Исповедь «иностранного агента». Из СССР в Россию и обратно: путь длиной в пятьдесят лет - страница 40



О жизни, о философии, о литературе, о политике во время тех застолий – ни слова. Я представлял себе, как неприлично прозвучали бы здесь мои вопросы, да и любая тема из газет, например.

– Ну, и что? – говорил я сам себе. Художник высказывается в своем творчестве. Зачем ему подвергать себя опасности за пределами его, так сказать, профессиональной компетентности? Они это уже проходили, научены, как себя вести в приличном обществе. В конечном счете, художника судит история по его произведениям, так что можно и помолчать. И просто набраться терпения…

Вспоминаю, кто ж сидел за тем длинным столом в разное время? Ну, старшая сестра Клары, бывшая актриса немого кино тетя Маня, практически жившая в доме. Высокий, худой, капризный брат дядя Миша, красный партизан из конницы Буденного, известный в Москве коллекционер марок. Рассказывает театральные новости и подыскивает по ходу разговора рифмы давний друг семьи, не имеющий возраста поэт и актер театра Советской армии, автор текстов к опереттам ТНХ Яков Халецкий. Он влюблен всю жизнь в Клару. По праздникам приходят важный Серафим Туликов, ироничный Оскар Фельцман.

С его сыном Володей, по весне полетим в Сочи. Он сбегал туда от весенней аллергии, а я в сочинский «Спутник» с лекциями. Запомнится это веселое путешествие его остротами, в котором проступали черты одессита. Володя, однако, скоро попадет в отказники и просидит почти 10 лет без концертов, разучивая дома репертуар мировой классики. Потом его примет в Белом Доме президент США, и пианист Владимир Фельцман сделает успешную исполнительскую карьеру. Рафинированный, изысканный и недоступный, он уединится под Нью-Йорком в доме в лесу, где бродят олени. Через сорок лет мы встретимся с ним на его гастролях в Лос-Анджелесе, и он меня не узнает. Потом пришлет коллекцию своих записей с теплой надписью…


Лето, когда родился Андрей, проходило на даче, на Николиной горе. Старый, кренившийся деревянный дом, купленный Тихоном у бывшего министра высшего образования СССР Каюрова, не торопясь, чинил Полин брат, алкаш с золотыми руками. «Крючок» звали его заглаза, таким он был весь скрюченным и невзрачным. Клара свозила на дачу в сторожку тюками, коробками, ящиками старые журналы и газеты. В сыром подвале стояли забытые всеми банки с разными солениями и вареньем. Сад, в котором когда – то были высажены десятки редких пород цветов, кустарников и плодовых деревьев, быстро дичал. Я как-то взялся за подступившую к самому дому бузину. Клара, приехавшая из города с очередным тюком, раз и навсегда поставила на место:

– Не твое, не трожь!

Спорить я не стал. И правда, не мое. Хотя можно было бы и не тыкать носом. Я вообще дачу, лес, грибы и всю эту северную экзотику в гробу видал. Мне б горячий песок да ласковое море до горизонта.

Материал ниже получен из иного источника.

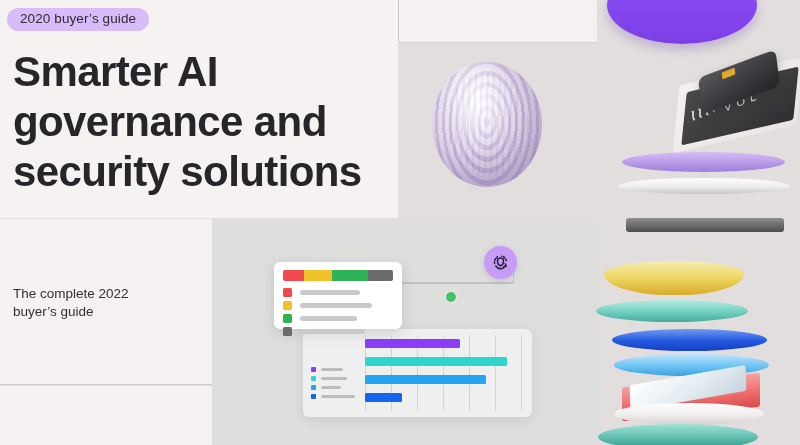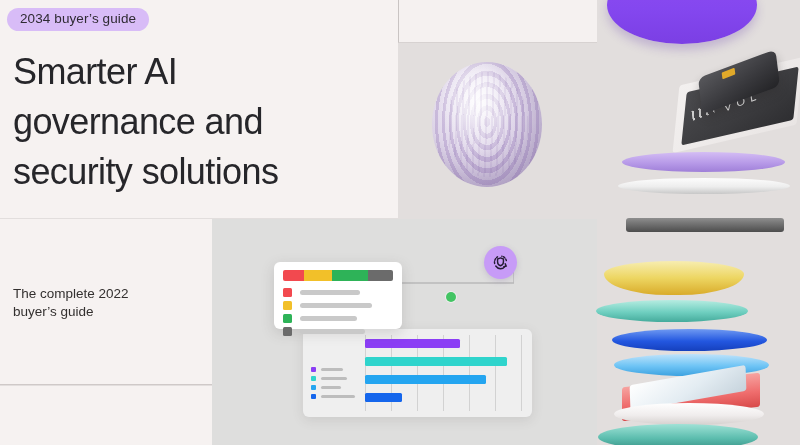--- a/index.html
+++ b/index.html
@@ -39,21 +39,21 @@
 
   
   .badge {
     position:absolute; left:7px; top:8px;
     background:#d8bcf7; color:#2f2b33;
     border-radius:20px; padding:4px 13px 5px 13px;
     font-size:13.5px; letter-spacing:.1px; line-height:1;
   }
   .hero-title {
     position:absolute; left:13px; top:47px; width:375px;
-    font-size:36px; line-height:50px; font-weight:400;
+    font-size:42px; line-height:50px; font-weight:700;
     color:#26262a; letter-spacing:-.6px;
     white-space:pre-line;
   }
   .sub-copy {
     position:absolute; left:13px; top:285px; width:180px;
     font-size:13.5px; line-height:18px; color:#33302f;
     white-space:pre-line;
   }
 
   
@@ -231,21 +231,21 @@
 <body>
 
 <div class="stage">
 
   <div class="panel-hero"></div>
   <div class="panel-top-mid"></div>
   <div class="panel-lower-left"></div>
   <div class="panel-lower-left-2"></div>
   <div class="panel-gray"></div>
 
-  <div class="badge">2034 buyer’s guide</div>
+  <div class="badge">2020 buyer’s guide</div>
   <h1 class="hero-title">Smarter AI
 governance and
 security solutions</h1>
   <p class="sub-copy">The complete 2022
 buyer’s guide</p>
 
   <div class="obj disc-purple-top"></div>
   <div class="obj sphere"></div>
 
   <div class="obj vol-plate"></div>

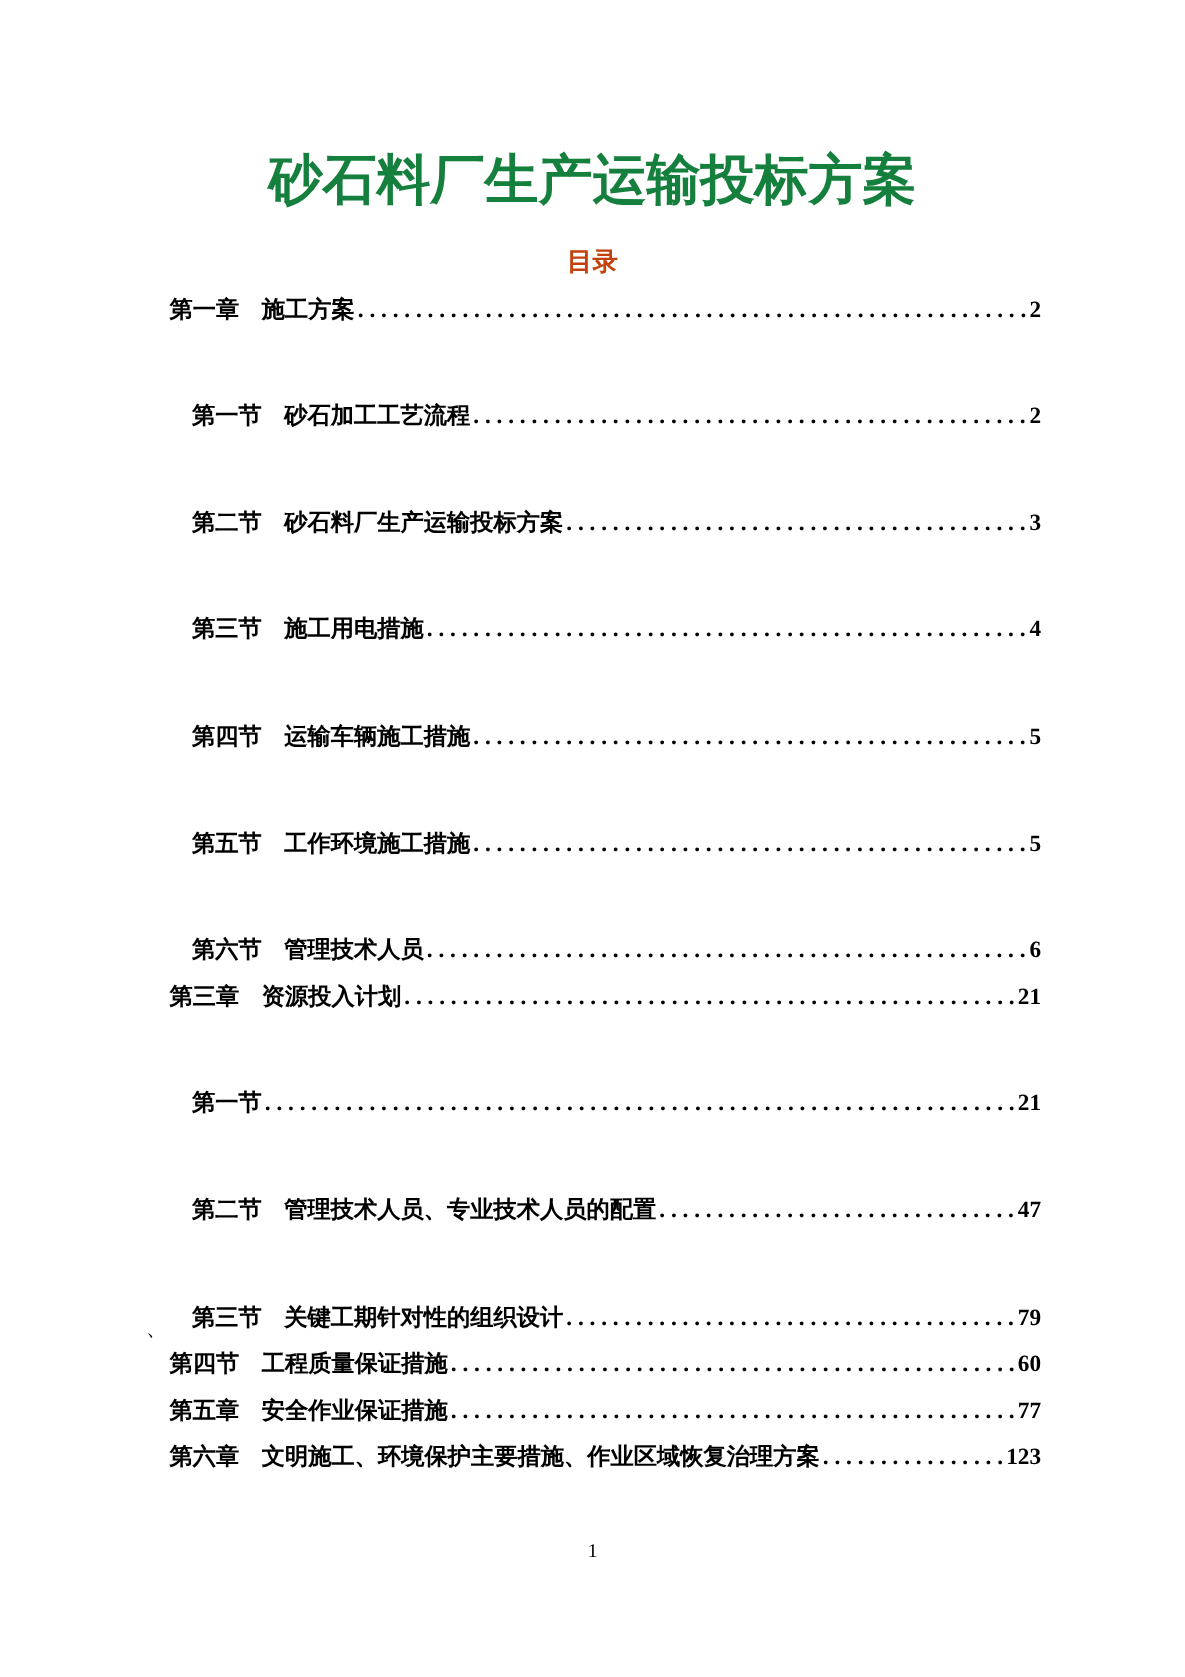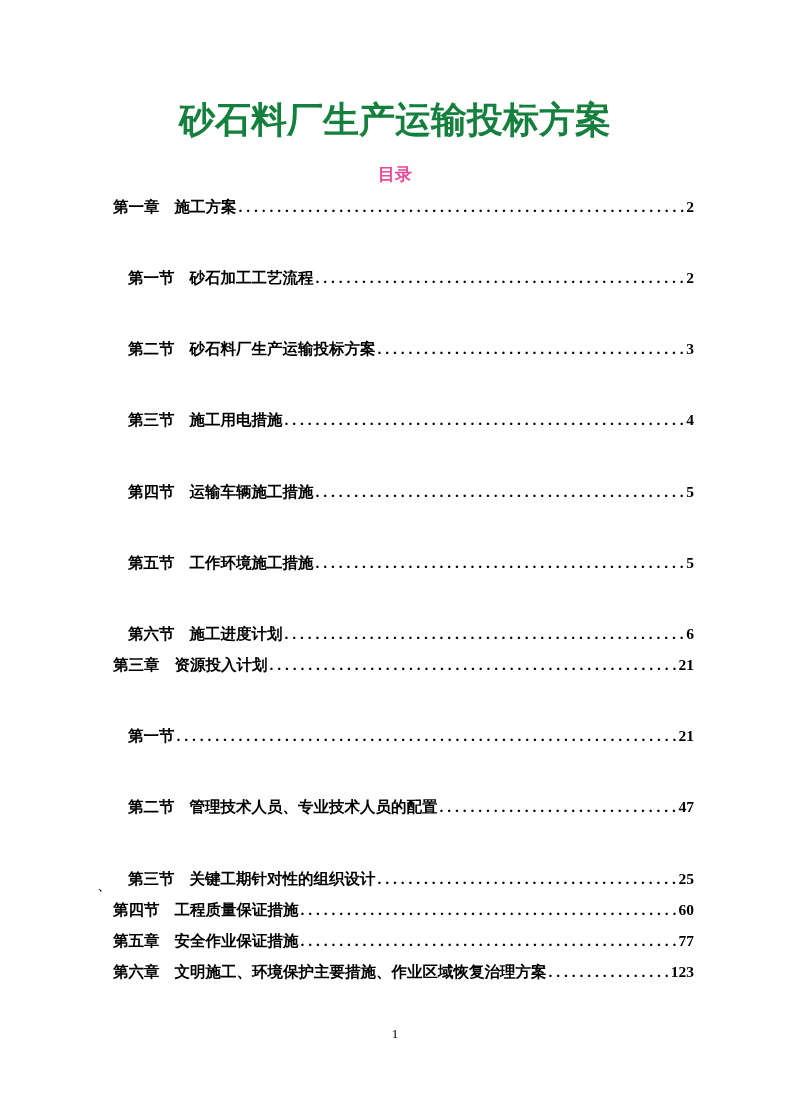--- a/index.html
+++ b/index.html
@@ -31,21 +31,21 @@
   }
   .toc-heading {
     position: absolute;
     top: 163px;
     left: 0;
     right: 0;
     margin: 0;
     text-align: center;
     font-size: 17px;
     font-weight: 700;
-    color: #ec4899;
+    color: #c2410c;
   }
   .toc-list {
     position: absolute;
     top: 191px;
     left: 113px;
     width: 581px;
   }
   .toc-row {
     display: flex;
     align-items: baseline;
@@ -142,21 +142,21 @@
       <span class="toc-page">5</span>
     </div>
       <div class="toc-row level-1">
       <span class="toc-label">第五节</span>
       <span class="toc-title">工作环境施工措施</span>
       <span class="toc-leader"></span>
       <span class="toc-page">5</span>
     </div>
       <div class="toc-row level-1">
       <span class="toc-label">第六节</span>
-      <span class="toc-title">施工进度计划</span>
+      <span class="toc-title">管理技术人员</span>
       <span class="toc-leader"></span>
       <span class="toc-page">6</span>
     </div>
       <div class="toc-row level-0">
       <span class="toc-label">第三章</span>
       <span class="toc-title">资源投入计划</span>
       <span class="toc-leader"></span>
       <span class="toc-page">21</span>
     </div>
       <div class="toc-row level-1">
@@ -167,21 +167,21 @@
       <div class="toc-row level-1">
       <span class="toc-label">第二节</span>
       <span class="toc-title">管理技术人员、专业技术人员的配置</span>
       <span class="toc-leader"></span>
       <span class="toc-page">47</span>
     </div>
       <div class="toc-row level-1">
       <span class="toc-label">第三节</span>
       <span class="toc-title">关键工期针对性的组织设计</span>
       <span class="toc-leader"></span>
-      <span class="toc-page">25</span>
+      <span class="toc-page">79</span>
     </div>
       <div class="toc-row level-0">
       <span class="toc-label">第四节</span>
       <span class="toc-title">工程质量保证措施</span>
       <span class="toc-leader"></span>
       <span class="toc-page">60</span>
     </div>
       <div class="toc-row level-0">
       <span class="toc-label">第五章</span>
       <span class="toc-title">安全作业保证措施</span>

Полюбились лишь три сросшиеся, как сестры, молоденькие березки справа у крыльца. Они будут расти вместе с сыном, которого мы уже ждали. Но, спустя годы и годы, вступив во владение дедовским наследством, взрослый уже Андрей их спилит, не ведая, что творит. Почему-то станет особенно больно от того, что он даже никого не спросит. Я увижу осиротевшее, голое крыльцо, и семья окончательно уйдет-уплывет куда-то за голубой горизонт, чтобы уже никогда не вернуться. Это случится позже, почти тридцать лет спустя. А пока…

Округлившаяся Наташа пишет с балкона пейзажи вплотную подступающих к даче теплых, рыжих в лучах солнца высоченных сосен. Ходим на речку, песчаный пятачок у подножья Николиной горы, там роятся мелкие и средние дети известных родителей. За нашим забором – дача Ботвинника, чемпиона мира по шахматам, дальше имение Михалковых, где на обширной территории за высоким забором плодились дачки многочисленного семейства, за поворотом – дача гостеприимной пары знаменитых песенников Пахмутовой и Добронравова, на задах – комсомольская дача, где Павлов, первый секретарь ЦК ВЛКСМ, ходил по двору и стрелял от нечего делать из ружья галок. Правда, почти через полвека его дочь, нашедшая меня на фейсбуке объяснит, что это папа учил ее стрелять. По бутылкам.